Ink might be immortal, but meaning was not.
- DA
Bakker, R. Scott (2008-09-02). The Darkness that Comes Before (The Prince of Nothing) (p. 51). Penguin Group. Kindle Edition.

“Zealots holding out redemption in one hand to draw attention away from the whip in the other. Sooner or later, everyone sees the whip.”
- DA
Bakker, R. Scott (2008-09-02). The Darkness that Comes Before (The Prince of Nothing) (p. 57). Penguin Group. Kindle Edition.

Faith may die, but her sentiments remain eternal.
- DA
Bakker, R. Scott (2008-09-02). The Darkness that Comes Before (The Prince of Nothing) (p. 58). Penguin Group. Kindle Edition.

He held the word in his mouth, as though it were a morsel of questionable food.
- DA
Bakker, R. Scott (2008-09-02). The Darkness that Comes Before (The Prince of Nothing) (p. 63). Penguin Group. Kindle Edition.
--- End quote ---

What Came Before:

--- Quote from: Wilshire ---lots of quotes about time. very nice.
love the last one.

it seems that the wikiquote people dont much like my formatting... which i thought i copied from another page pretty exactly but whatever.
--- End quote ---

tekne:
"It is only after that we understand what has come before, then we understand nothing."
give your vision, how  you do comprehend this statement !please!
we are having trouble in interpreting  it to other language...

Wilshire:
There are others here that are more versed in language then myself, but I'll give it a try anyway. It will probably be more confusing after I'm done  :P

I think this sentence is mostly just a play on words so that it would sound cool when read (in english) and reflect the title
Break it into its two parts

1) It is only after that we understand what has come before
2) Then we understand nothing


First part:
"What has come before" is just a phrase used to describe the past. So it means the same thing as:

"It is only after that we understand the past"
This sentence basically states that you can only fully understand the past after it has happened.
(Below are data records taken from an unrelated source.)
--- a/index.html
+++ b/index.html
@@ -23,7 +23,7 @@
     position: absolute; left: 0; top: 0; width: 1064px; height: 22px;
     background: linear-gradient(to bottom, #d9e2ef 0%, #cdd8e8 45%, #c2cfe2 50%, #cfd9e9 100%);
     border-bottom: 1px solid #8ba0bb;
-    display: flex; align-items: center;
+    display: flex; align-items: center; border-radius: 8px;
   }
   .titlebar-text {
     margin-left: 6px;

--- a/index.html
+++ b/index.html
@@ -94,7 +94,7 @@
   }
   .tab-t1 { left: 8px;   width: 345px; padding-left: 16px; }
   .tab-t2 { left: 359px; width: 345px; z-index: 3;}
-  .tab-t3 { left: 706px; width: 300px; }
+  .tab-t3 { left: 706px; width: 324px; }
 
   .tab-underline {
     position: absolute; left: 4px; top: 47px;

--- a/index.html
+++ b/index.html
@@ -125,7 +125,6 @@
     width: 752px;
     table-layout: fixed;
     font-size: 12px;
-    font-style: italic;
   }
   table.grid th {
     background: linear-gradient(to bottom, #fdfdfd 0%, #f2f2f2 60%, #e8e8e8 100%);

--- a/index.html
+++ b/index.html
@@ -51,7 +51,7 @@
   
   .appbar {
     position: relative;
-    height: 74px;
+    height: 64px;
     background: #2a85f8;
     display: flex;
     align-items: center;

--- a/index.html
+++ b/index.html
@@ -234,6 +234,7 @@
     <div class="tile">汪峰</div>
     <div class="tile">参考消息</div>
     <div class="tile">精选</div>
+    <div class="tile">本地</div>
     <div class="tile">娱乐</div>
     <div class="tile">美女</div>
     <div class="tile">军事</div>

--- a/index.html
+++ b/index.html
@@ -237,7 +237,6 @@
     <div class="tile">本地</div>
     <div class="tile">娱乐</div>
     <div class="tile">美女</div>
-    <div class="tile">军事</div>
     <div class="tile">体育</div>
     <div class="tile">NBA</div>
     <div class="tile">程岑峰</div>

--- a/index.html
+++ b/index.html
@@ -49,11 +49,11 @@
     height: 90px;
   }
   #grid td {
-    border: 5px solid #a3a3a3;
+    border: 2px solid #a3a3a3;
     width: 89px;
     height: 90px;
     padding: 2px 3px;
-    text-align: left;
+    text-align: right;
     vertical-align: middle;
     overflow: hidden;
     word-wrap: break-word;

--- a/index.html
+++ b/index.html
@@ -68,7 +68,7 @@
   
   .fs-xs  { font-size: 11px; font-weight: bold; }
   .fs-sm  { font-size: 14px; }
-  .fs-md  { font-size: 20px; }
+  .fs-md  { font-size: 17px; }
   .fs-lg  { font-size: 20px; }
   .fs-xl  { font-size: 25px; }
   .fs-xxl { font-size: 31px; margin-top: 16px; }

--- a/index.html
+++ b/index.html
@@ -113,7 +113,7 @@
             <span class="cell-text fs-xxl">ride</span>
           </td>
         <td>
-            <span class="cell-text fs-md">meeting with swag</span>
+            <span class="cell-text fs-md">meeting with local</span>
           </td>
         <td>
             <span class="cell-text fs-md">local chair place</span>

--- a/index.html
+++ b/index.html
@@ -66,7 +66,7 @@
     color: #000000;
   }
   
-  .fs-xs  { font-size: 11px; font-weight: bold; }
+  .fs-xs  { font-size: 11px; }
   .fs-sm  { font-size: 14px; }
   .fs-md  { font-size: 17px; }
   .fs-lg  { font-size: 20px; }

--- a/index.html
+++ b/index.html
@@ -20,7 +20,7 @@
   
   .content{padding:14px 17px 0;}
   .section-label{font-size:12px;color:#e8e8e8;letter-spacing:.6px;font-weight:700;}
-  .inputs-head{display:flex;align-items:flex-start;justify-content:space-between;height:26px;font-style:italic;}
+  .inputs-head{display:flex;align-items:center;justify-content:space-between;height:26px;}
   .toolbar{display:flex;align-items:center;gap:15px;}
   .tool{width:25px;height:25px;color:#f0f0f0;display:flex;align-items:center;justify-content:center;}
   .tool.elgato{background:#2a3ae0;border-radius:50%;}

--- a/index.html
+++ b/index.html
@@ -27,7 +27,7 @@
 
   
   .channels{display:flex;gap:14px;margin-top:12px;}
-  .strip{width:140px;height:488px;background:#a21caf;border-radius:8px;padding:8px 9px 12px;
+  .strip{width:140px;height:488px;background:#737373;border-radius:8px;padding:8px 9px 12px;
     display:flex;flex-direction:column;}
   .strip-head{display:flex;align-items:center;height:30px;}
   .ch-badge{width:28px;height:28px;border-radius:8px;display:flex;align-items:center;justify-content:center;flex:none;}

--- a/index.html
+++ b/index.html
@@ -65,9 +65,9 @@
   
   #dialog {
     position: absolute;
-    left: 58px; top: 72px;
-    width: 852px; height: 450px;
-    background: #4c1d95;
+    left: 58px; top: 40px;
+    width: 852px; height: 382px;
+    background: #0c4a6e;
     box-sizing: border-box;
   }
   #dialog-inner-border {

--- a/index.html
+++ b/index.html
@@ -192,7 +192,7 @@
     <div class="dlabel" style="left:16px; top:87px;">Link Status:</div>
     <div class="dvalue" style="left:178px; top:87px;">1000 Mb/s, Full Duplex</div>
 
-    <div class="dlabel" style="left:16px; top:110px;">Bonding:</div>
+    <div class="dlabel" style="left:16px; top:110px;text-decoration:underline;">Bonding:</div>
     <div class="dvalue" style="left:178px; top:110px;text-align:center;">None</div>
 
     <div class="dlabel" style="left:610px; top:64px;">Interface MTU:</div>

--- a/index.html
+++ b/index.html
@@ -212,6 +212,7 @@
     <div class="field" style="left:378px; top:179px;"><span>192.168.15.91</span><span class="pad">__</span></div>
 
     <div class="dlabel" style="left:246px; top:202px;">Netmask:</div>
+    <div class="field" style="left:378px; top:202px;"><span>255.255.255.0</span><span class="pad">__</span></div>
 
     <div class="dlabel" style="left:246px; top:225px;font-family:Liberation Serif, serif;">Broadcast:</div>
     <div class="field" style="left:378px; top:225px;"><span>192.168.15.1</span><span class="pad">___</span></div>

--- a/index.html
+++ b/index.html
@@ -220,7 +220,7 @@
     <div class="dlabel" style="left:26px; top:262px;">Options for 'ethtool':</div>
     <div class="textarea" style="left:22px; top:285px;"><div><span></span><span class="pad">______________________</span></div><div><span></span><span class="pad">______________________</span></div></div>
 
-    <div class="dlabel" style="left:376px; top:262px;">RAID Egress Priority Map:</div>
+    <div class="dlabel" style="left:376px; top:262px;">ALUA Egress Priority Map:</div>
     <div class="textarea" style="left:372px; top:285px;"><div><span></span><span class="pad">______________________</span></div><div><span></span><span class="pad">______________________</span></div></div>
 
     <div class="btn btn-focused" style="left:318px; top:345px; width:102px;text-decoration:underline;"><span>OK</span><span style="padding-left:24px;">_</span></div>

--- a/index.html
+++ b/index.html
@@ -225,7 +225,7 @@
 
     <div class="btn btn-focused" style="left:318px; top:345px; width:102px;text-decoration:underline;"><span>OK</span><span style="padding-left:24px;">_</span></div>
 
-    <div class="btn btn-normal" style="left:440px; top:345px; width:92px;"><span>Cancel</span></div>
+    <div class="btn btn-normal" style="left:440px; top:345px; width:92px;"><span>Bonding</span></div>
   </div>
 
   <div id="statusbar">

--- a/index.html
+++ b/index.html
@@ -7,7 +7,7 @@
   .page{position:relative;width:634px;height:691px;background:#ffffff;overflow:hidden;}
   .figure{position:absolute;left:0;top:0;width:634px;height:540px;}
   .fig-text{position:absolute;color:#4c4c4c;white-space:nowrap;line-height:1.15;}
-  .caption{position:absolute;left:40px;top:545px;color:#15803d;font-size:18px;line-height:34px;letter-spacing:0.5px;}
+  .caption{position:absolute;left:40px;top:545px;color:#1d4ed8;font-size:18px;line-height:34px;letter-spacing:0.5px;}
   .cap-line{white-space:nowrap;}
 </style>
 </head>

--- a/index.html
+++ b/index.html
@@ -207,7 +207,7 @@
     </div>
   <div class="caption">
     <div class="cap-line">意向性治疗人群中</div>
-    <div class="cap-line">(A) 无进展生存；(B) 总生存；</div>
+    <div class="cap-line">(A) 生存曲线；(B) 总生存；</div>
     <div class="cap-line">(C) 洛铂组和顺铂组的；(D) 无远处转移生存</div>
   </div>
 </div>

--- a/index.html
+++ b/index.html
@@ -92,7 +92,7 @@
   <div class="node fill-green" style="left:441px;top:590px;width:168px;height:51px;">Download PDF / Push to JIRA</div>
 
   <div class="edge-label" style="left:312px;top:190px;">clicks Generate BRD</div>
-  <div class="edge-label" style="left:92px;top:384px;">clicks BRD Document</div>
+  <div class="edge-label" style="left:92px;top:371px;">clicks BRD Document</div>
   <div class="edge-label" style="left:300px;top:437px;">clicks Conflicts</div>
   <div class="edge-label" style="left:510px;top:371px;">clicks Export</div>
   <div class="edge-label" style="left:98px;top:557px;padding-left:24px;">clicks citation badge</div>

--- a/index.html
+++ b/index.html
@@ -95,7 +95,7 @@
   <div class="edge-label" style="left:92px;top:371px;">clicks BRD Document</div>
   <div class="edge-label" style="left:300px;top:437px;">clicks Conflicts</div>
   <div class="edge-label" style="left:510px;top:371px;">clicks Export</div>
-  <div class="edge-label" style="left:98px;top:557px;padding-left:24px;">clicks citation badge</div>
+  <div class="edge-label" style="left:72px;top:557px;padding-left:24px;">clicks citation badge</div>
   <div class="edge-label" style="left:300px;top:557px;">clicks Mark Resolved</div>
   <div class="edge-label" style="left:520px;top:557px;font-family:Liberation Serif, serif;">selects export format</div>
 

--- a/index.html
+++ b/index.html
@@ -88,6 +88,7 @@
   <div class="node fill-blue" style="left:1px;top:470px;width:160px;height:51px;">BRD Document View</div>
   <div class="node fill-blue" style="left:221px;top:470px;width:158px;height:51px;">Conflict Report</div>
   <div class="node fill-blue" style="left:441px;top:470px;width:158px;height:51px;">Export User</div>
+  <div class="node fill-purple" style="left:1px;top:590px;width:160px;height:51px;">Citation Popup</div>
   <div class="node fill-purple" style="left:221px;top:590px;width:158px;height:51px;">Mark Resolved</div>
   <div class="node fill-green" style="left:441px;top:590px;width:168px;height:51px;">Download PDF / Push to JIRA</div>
That is saying that while you can predict probable outcomes very accurately, you can never be 100% sure what will happen until after it has happened. The general idea is that nothing is certain with 100% probability. After all, the probability that you will win the lottery is essentially 0, and yet people do still win.

The second part:
"Then we understand nothing"

This can be taken with the first half to generally say that there are times that something occurs that is unpredictable or unlikely. There was no way to forecast that an unlikely event would take place before it happened.



You could then re-write the old sentence to say something like this:

"The future cannot be predicted with absolute certainly, it is only upon reflecting on the past that events can truly be predicted (up until the present). But, since you are only reading history rather than predicting it, you are forecasting nothing, and thus you understand nothing."

I doubt this will be much help but I tried   :)

Madness:
Wilshire did a decent job.

The actual quotation is "if," by the way.

If it is only after (something has occurred) that we understand what has come before (, that is, what actually happened when it actually occurred), then we (can) understand nothing (in the moment when things are actually happening).